WORK TASK => Work through the data line by line, gathering every line that has the word "watermark".

RECORDS PROVIDED =>
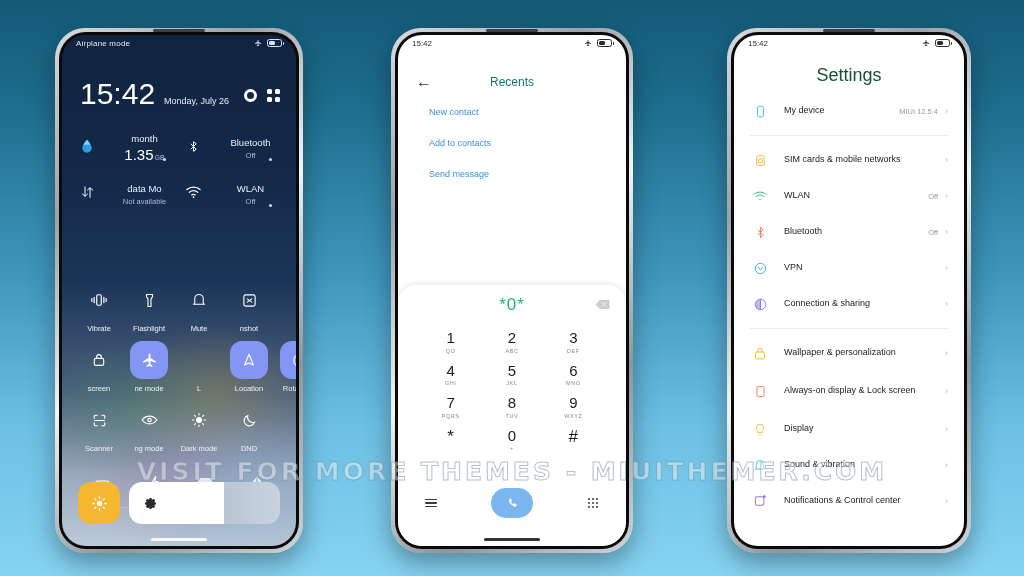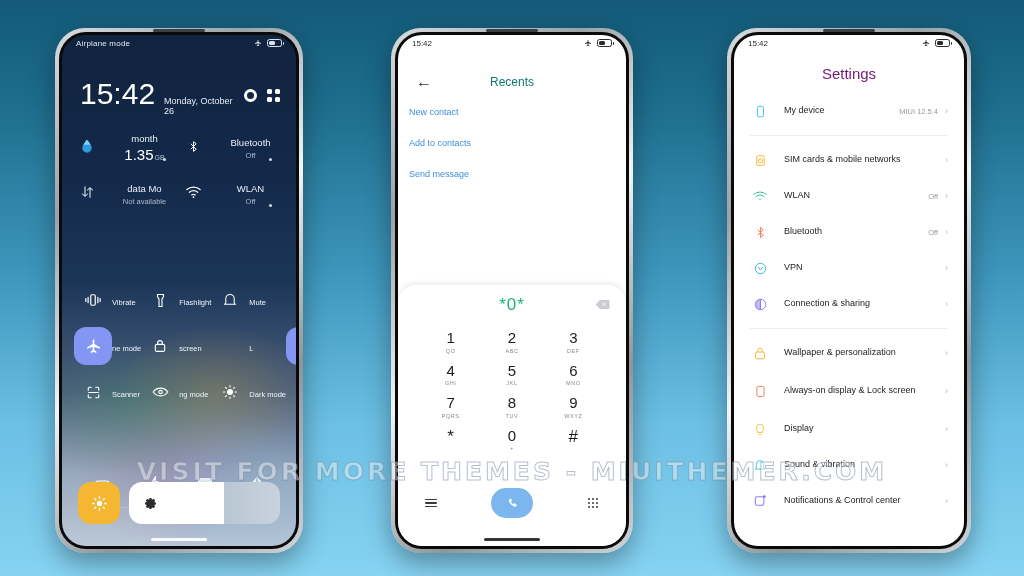--- a/index.html
+++ b/index.html
@@ -163,7 +163,7 @@
   
   #screen3 { background:#fff; color:#1c1c1c; }
   #screen3 .statusbar { color:#2b2b2b; }
-  .set-title { position:absolute; top: 30px; left:0; right:0; text-align:center; font-size: 15px; color:#701a75; }
+  .set-title { position:absolute; top: 30px; left:0; right:0; text-align:center; font-size: 18px; color:#14532d; }
   .set-list { position:absolute; top: 58px; left:0; right:0; bottom:0; }
   .set-row { display:flex; align-items:center; padding: 0 16px; height: 36px; position:relative; }
   .set-row.tall { height: 40px; }

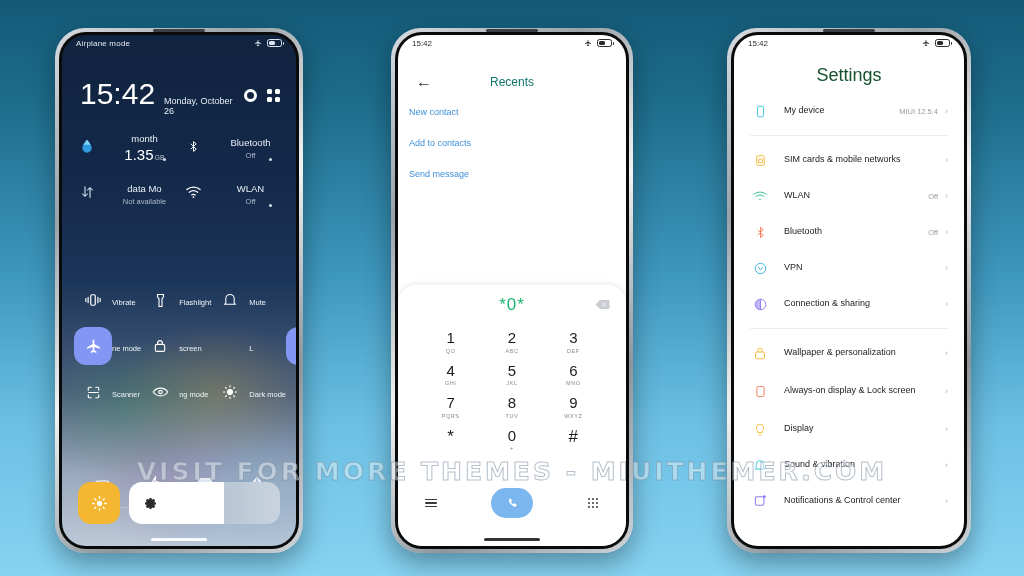--- a/index.html
+++ b/index.html
@@ -203,7 +203,7 @@
 
       <div class="clock-row">
         <span class="clock-time">15:42</span>
-        <span class="clock-date">Monday, October 26</span>
+        <span class="clock-date">Monday, July 26</span>
         <span class="clock-icons">
           <span class="ic-circle"></span>
           <span class="ic-grid">

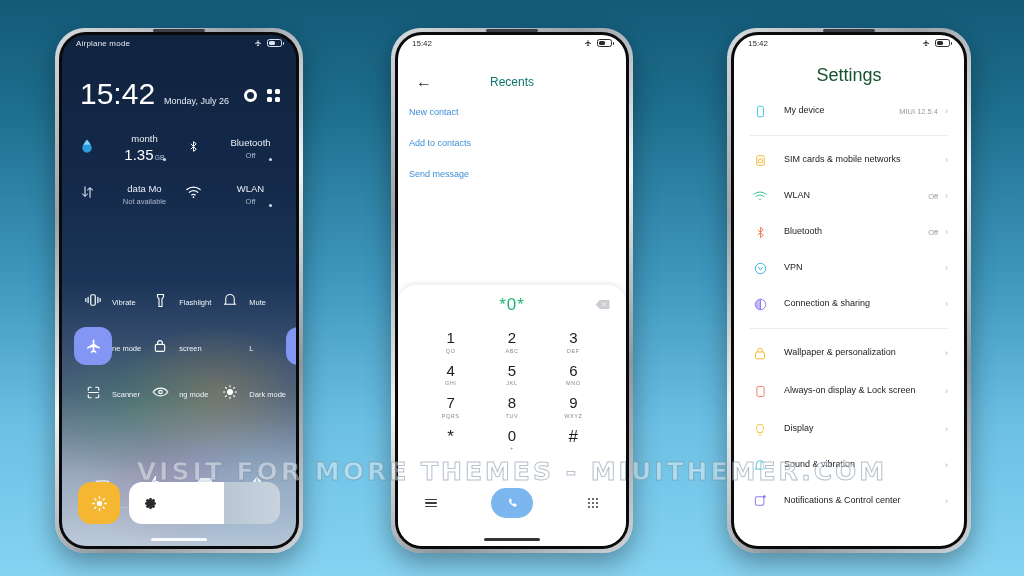--- a/index.html
+++ b/index.html
@@ -137,7 +137,7 @@
   .rec-header { position:absolute; top: 30px; left:0; right:0; height: 34px; display:flex; align-items:center; }
   .rec-back { position:absolute; left: 18px; font-size: 16px; color:#333; line-height:1; }
   .rec-title { width:100%; text-align:center; font-size: 12px; color:#0f766e; }
-  .rec-links { position:absolute; top: 72px; left: 11px; }
+  .rec-links { position:absolute; top: 72px; left: 31px; }
   .rec-link { font-size: 9px; color:#3f8fd8; margin-bottom: 21px; }
 
   .dialpanel {

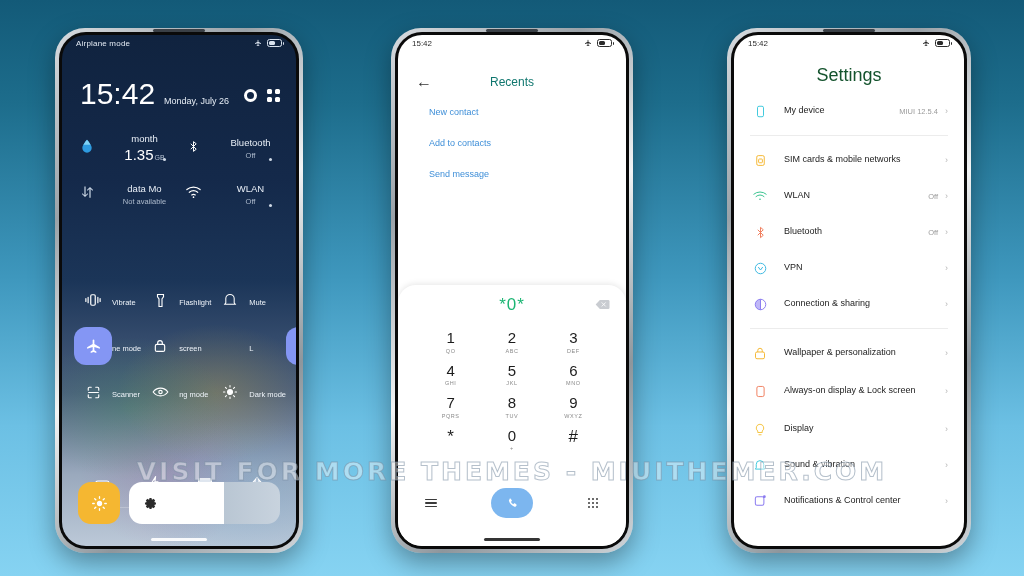--- a/index.html
+++ b/index.html
@@ -109,7 +109,7 @@
     display:grid; grid-template-columns: repeat(5, 1fr);
     row-gap: 8px;
   }
-  .tg { display:flex; align-items:center; }
+  .tg { display:flex; flex-direction:column; align-items:center; }
   .tg-ic {
     width: 38px; height: 38px; border-radius: 12px;
     display:flex; align-items:center; justify-content:center;

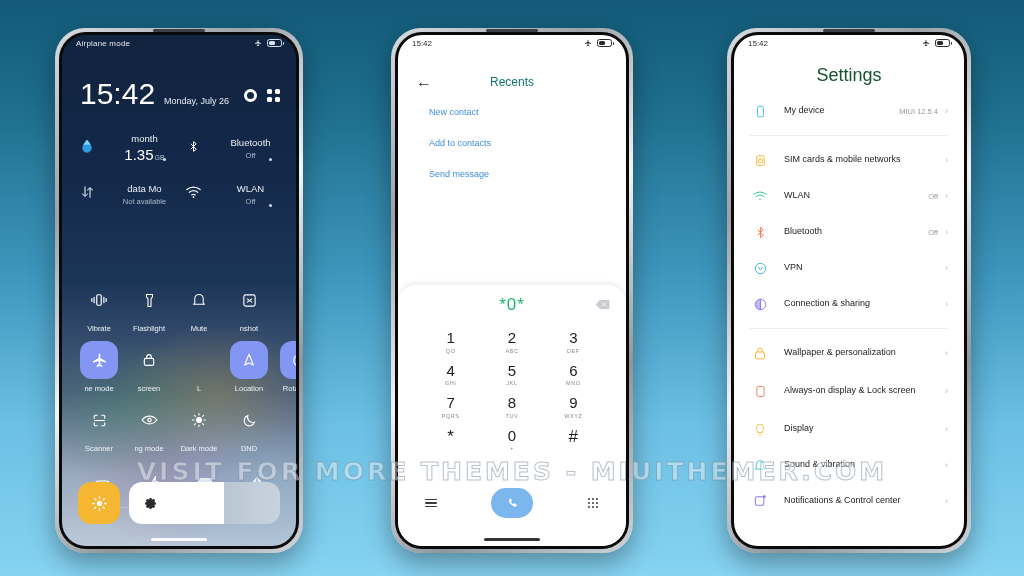--- a/index.html
+++ b/index.html
@@ -316,21 +316,21 @@
         </div>
 
         <div class="tg">
+          <span class="tg-ic">
+            <svg width="14" height="16" viewBox="0 0 18 20" fill="none" stroke="#fff" stroke-width="1.5">
+                <rect x="3" y="8" width="12" height="9" rx="2"></rect>
+                <path d="M6 8V6a3 3 0 0 1 6 0v2"></path>
+              </svg>
+          </span>
+          <span class="tg-lbl">screen</span>
+        </div>
+        <div class="tg">
           <span class="tg-ic on">
             <svg width="17" height="17" viewBox="0 0 24 24" fill="#fff">
                 <path d="M12 2c-.7 0-1.2.6-1.2 1.3v5.2L3 13v2l7.8-2.3v4.6L8 19.2V21l4-1.1L16 21v-1.8l-2.8-1.9v-4.6L21 15v-2l-7.8-4.5V3.3C13.2 2.6 12.7 2 12 2z"></path>
               </svg>
           </span>
           <span class="tg-lbl">ne mode</span>
-        </div>
-        <div class="tg">
-          <span class="tg-ic">
-            <svg width="14" height="16" viewBox="0 0 18 20" fill="none" stroke="#fff" stroke-width="1.5">
-                <rect x="3" y="8" width="12" height="9" rx="2"></rect>
-                <path d="M6 8V6a3 3 0 0 1 6 0v2"></path>
-              </svg>
-          </span>
-          <span class="tg-lbl">screen</span>
         </div>
         <div class="tg">
           <span class="tg-ic"></span>

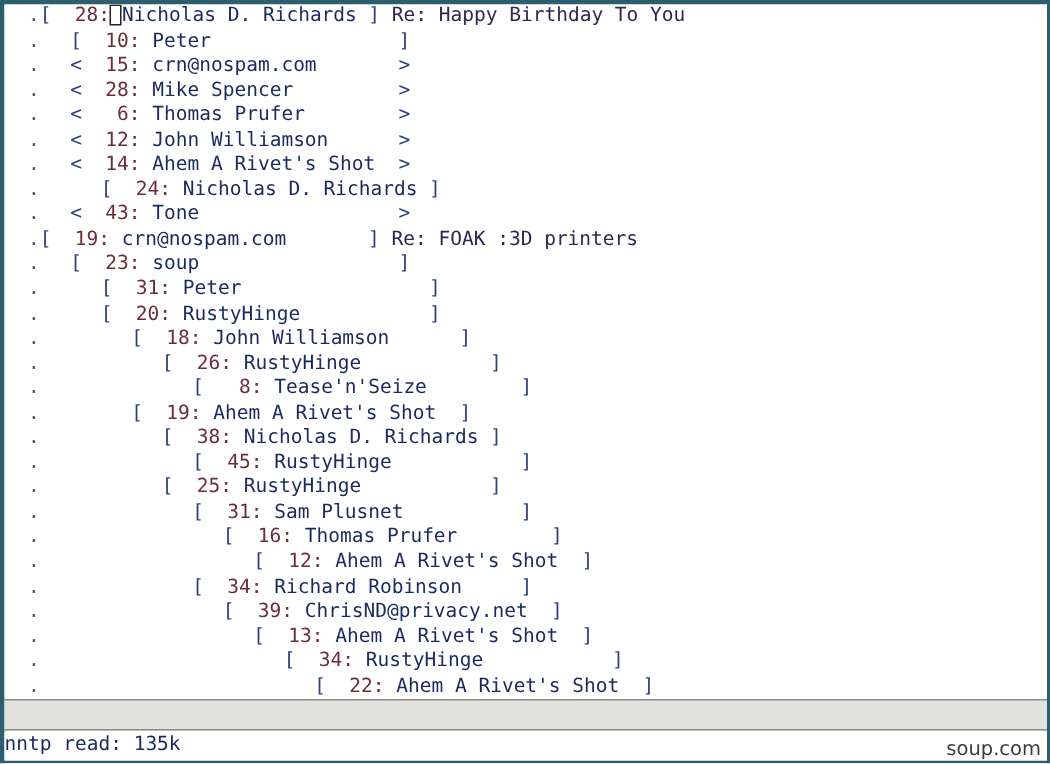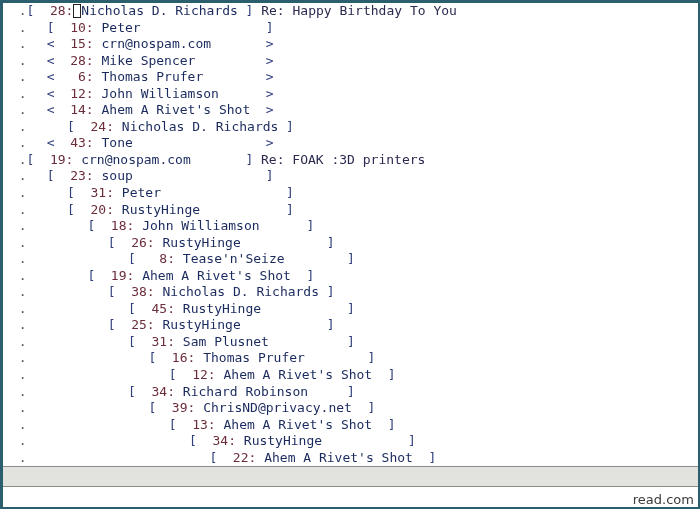--- a/index.html
+++ b/index.html
@@ -179,6 +179,7 @@
     <span class="ml-pad" style="display:inline-block;width:16px;"></span><span class="ml-pad" style="display:inline-block;width:14px;"></span><span class="ml-pad" style="display:inline-block;width:6px;"></span><span class="ml-pad" style="display:inline-block;width:8px;"></span><span class="ml-pad" style="display:inline-block;width:8px;"></span><span class="ml-pad" style="display:inline-block;width:34px;"></span><span class="ml-pad" style="display:inline-block;width:8px;"></span><span class="ml-pad" style="display:inline-block;width:50px;"></span><span class="ml-pad" style="display:inline-block;width:8px;"></span>
   </div>
 
+  <div id="echo-area"><span>nntp read: 135k</span></div>
 
   <div id="watermark">read.com</div>
 

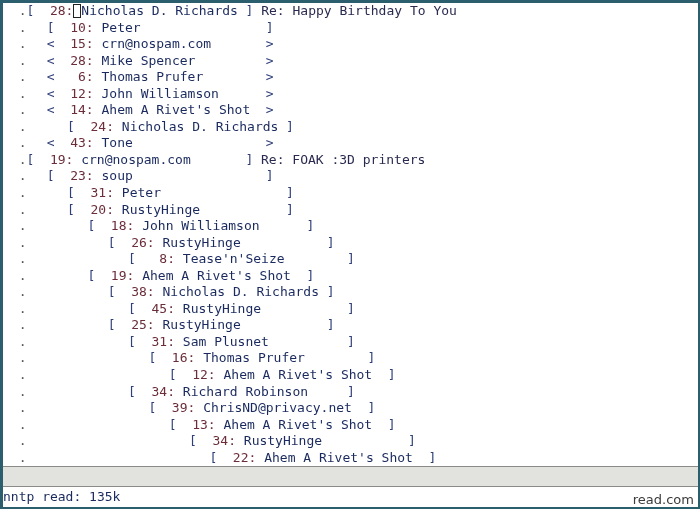--- a/index.html
+++ b/index.html
@@ -181,7 +181,7 @@
 
   <div id="echo-area"><span>nntp read: 135k</span></div>
 
-  <div id="watermark">read.com</div>
+  <div id="watermark">soup.com</div>
 
 </div>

SOLUTION TO THIS TASK =>
   <div id="watermark">read.com</div>
-  <div id="watermark">read.com</div>
+  <div id="watermark">soup.com</div>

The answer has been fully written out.